- WHAT THE TASK ASKS: Search the records below for the word "icon", then return every line where it appears.

##############################

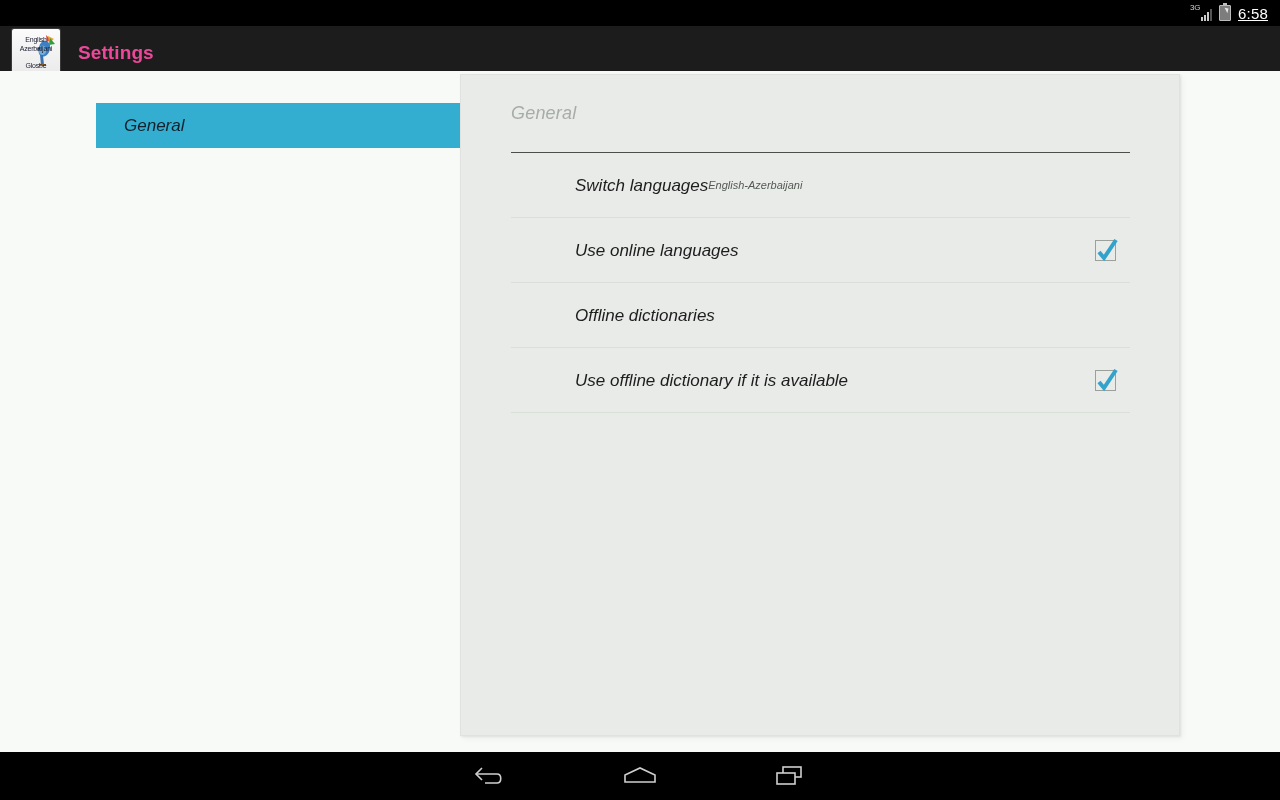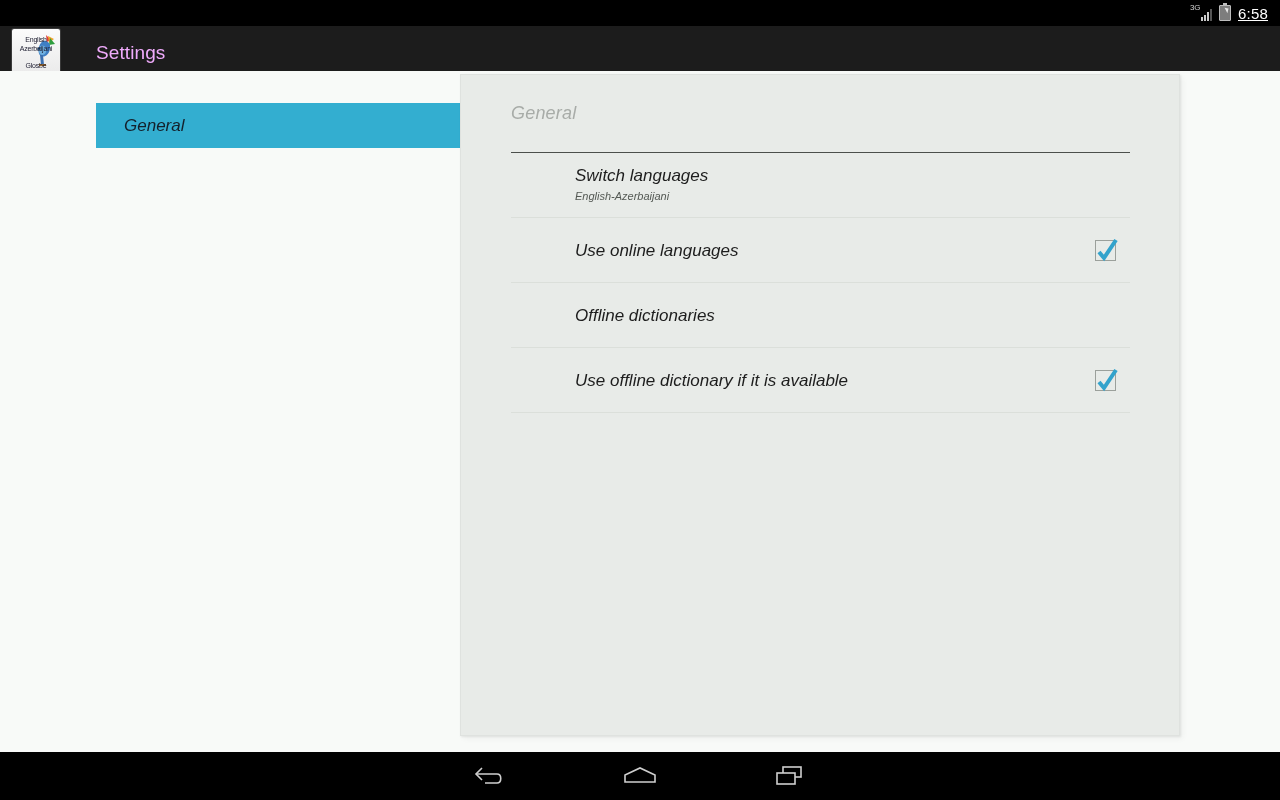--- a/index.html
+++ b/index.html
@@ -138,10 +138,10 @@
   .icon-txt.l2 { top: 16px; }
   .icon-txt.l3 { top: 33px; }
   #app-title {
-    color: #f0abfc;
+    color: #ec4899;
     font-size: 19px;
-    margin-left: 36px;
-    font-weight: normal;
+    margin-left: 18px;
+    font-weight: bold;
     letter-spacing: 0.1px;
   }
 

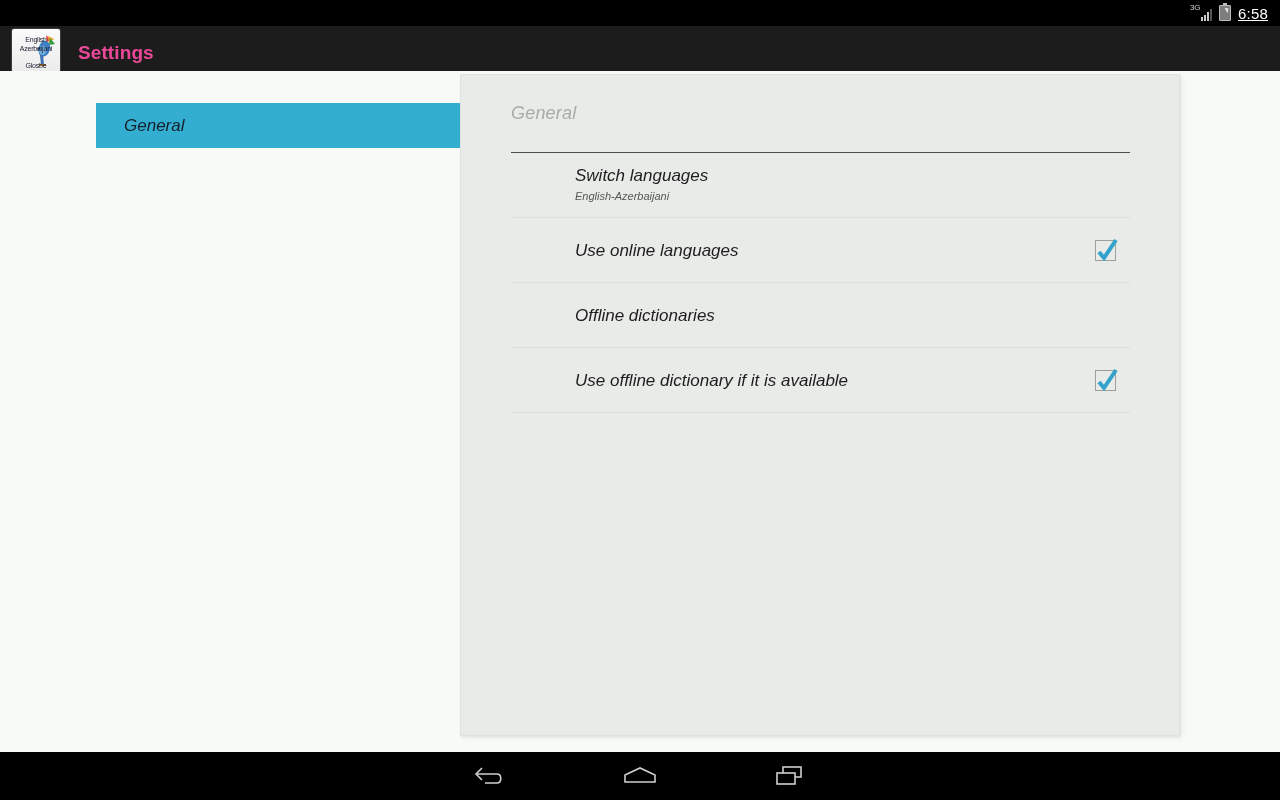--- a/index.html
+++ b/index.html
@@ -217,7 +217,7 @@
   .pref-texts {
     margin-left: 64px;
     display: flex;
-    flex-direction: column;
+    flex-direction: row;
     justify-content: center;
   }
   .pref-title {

##############################

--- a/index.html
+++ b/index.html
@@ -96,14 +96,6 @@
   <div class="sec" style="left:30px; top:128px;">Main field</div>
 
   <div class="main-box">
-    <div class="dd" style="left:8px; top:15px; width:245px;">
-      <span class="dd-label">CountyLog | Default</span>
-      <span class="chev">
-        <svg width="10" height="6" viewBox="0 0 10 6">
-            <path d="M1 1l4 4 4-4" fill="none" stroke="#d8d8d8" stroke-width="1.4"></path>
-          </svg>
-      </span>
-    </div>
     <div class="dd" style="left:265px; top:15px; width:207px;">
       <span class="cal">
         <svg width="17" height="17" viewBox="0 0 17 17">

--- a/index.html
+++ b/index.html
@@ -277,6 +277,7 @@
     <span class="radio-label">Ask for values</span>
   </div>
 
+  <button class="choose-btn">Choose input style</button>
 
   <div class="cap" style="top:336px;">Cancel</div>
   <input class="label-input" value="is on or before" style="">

##############################

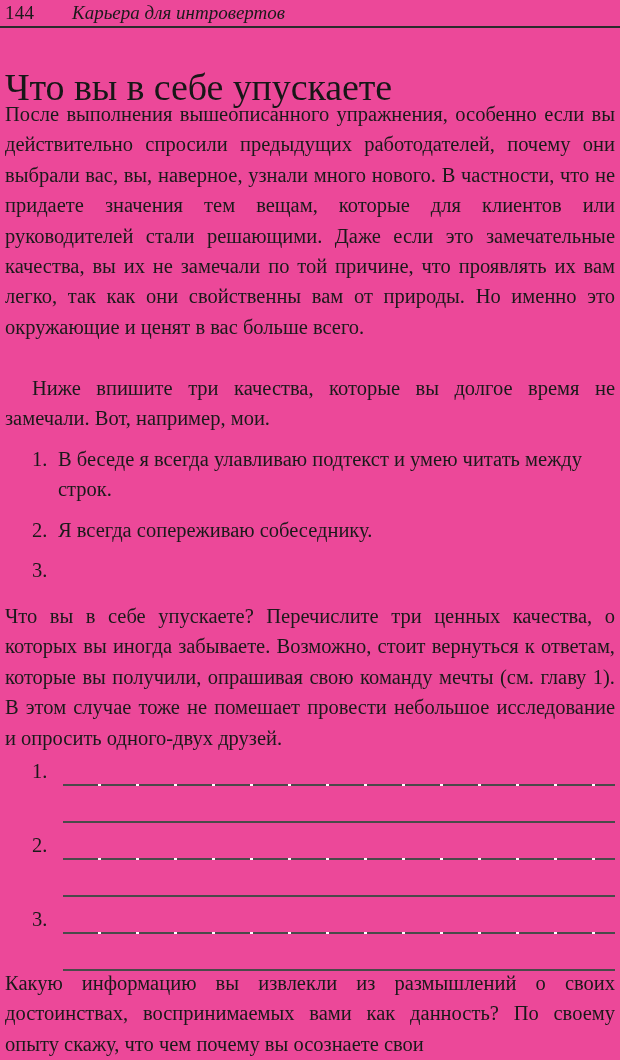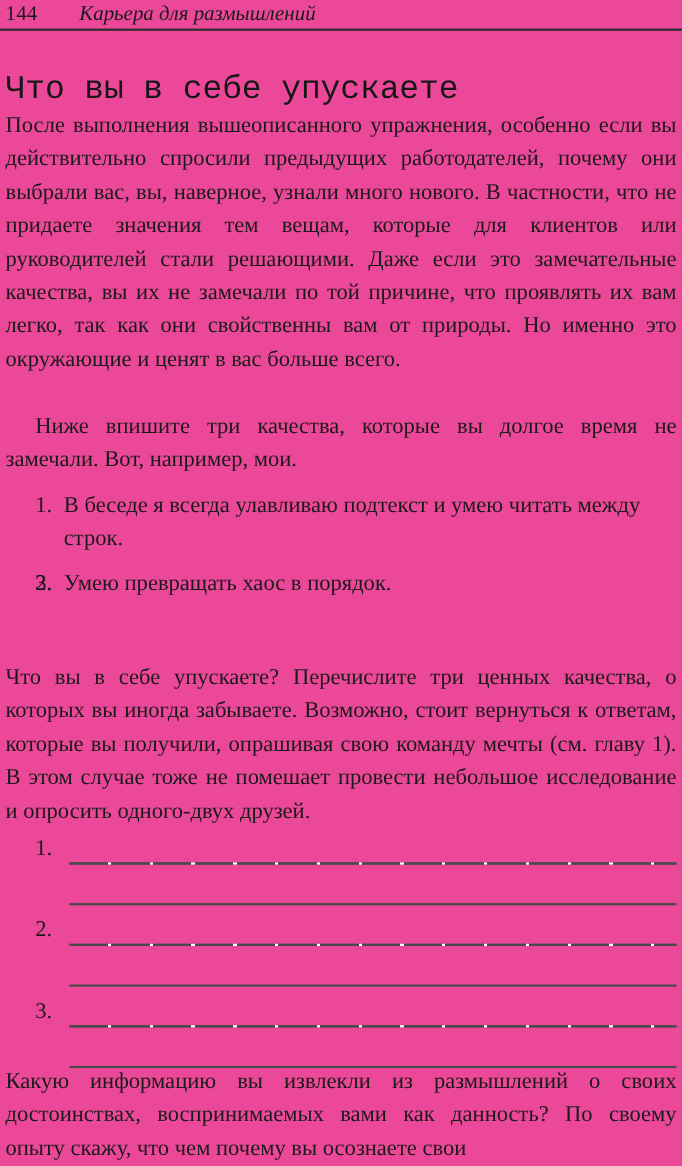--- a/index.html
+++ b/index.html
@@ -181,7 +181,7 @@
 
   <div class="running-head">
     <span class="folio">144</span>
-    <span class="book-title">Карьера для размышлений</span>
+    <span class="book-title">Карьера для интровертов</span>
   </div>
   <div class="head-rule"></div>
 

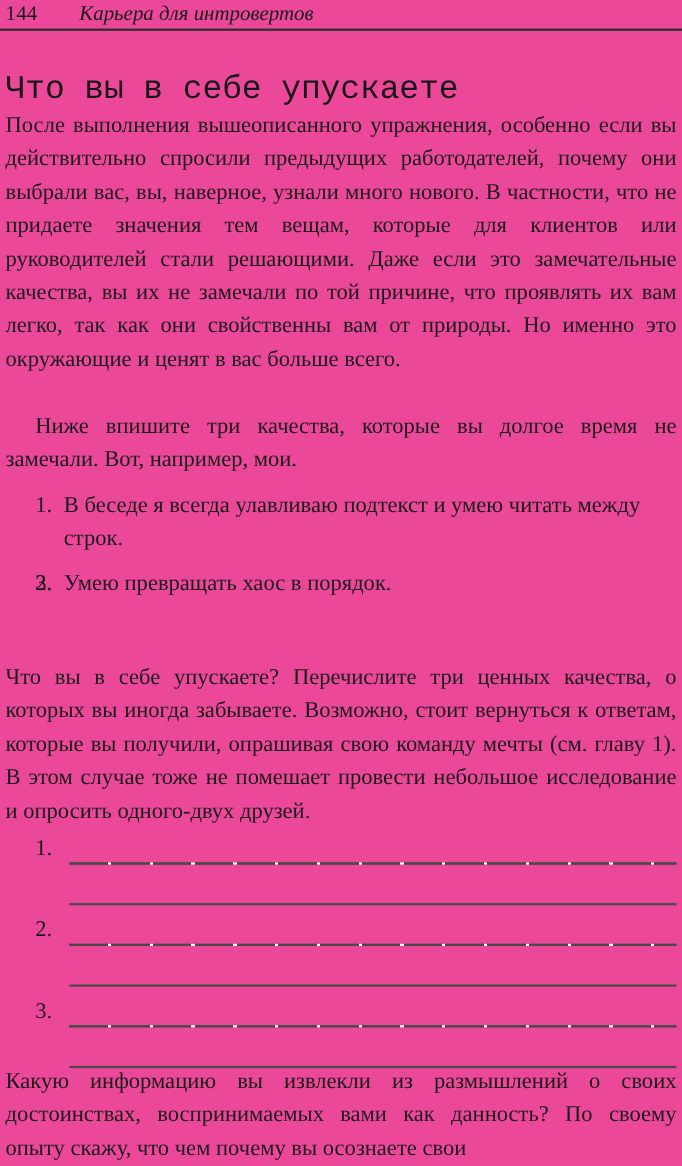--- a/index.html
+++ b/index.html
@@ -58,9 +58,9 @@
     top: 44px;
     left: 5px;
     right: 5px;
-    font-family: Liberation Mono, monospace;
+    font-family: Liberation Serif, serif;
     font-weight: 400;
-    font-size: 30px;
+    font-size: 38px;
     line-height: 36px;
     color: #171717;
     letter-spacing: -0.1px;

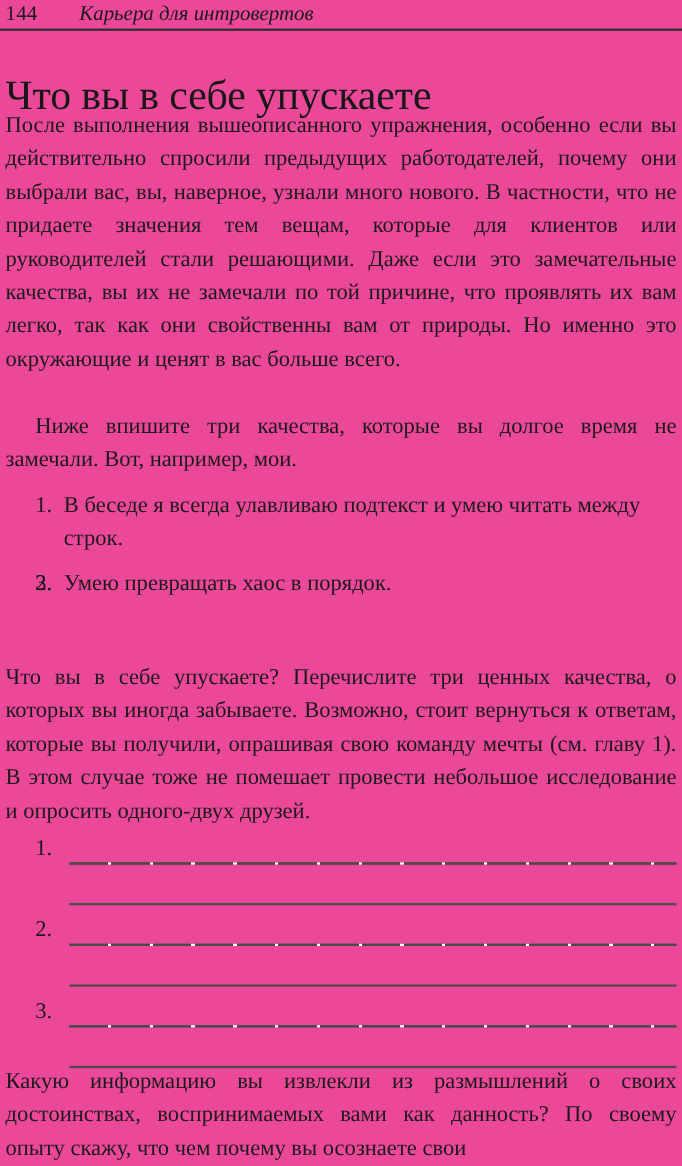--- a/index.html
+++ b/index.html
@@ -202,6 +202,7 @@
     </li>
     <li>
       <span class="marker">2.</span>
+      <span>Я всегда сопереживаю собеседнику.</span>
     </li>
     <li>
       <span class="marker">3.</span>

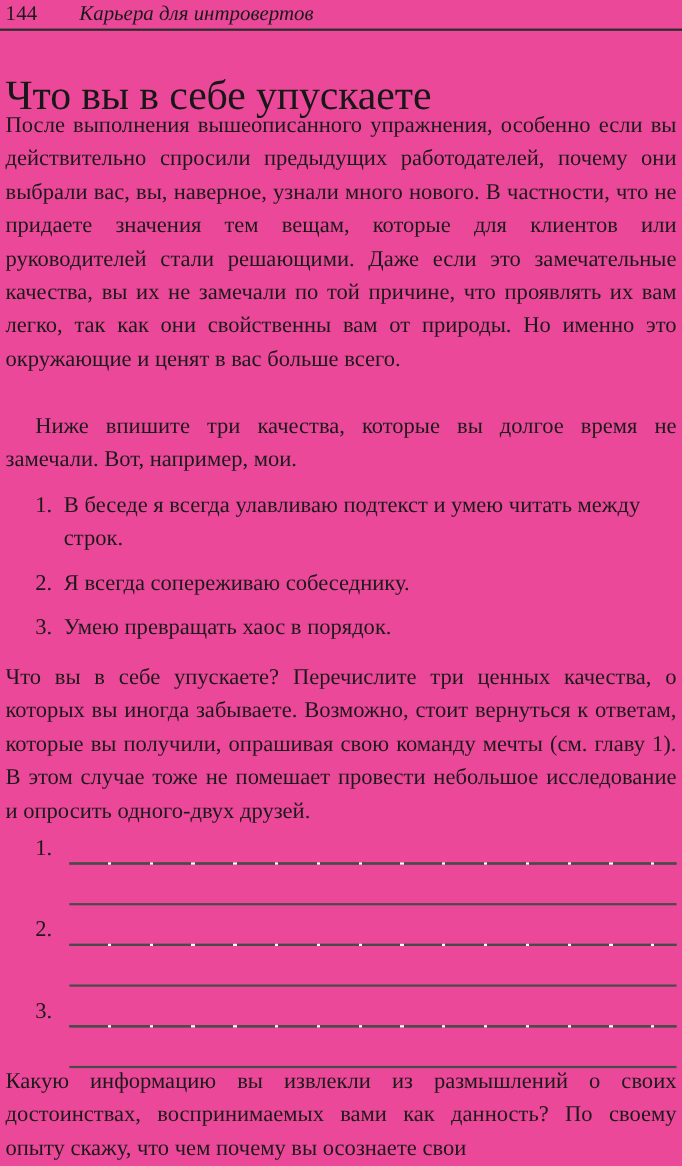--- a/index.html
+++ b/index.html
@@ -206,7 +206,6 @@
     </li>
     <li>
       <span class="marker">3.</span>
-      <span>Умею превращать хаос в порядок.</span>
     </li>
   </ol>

##############################

- EXERCISE SOLUTION:
   .icon-txt.l2 { top: 16px; }
   .icon-txt.l3 { top: 33px; }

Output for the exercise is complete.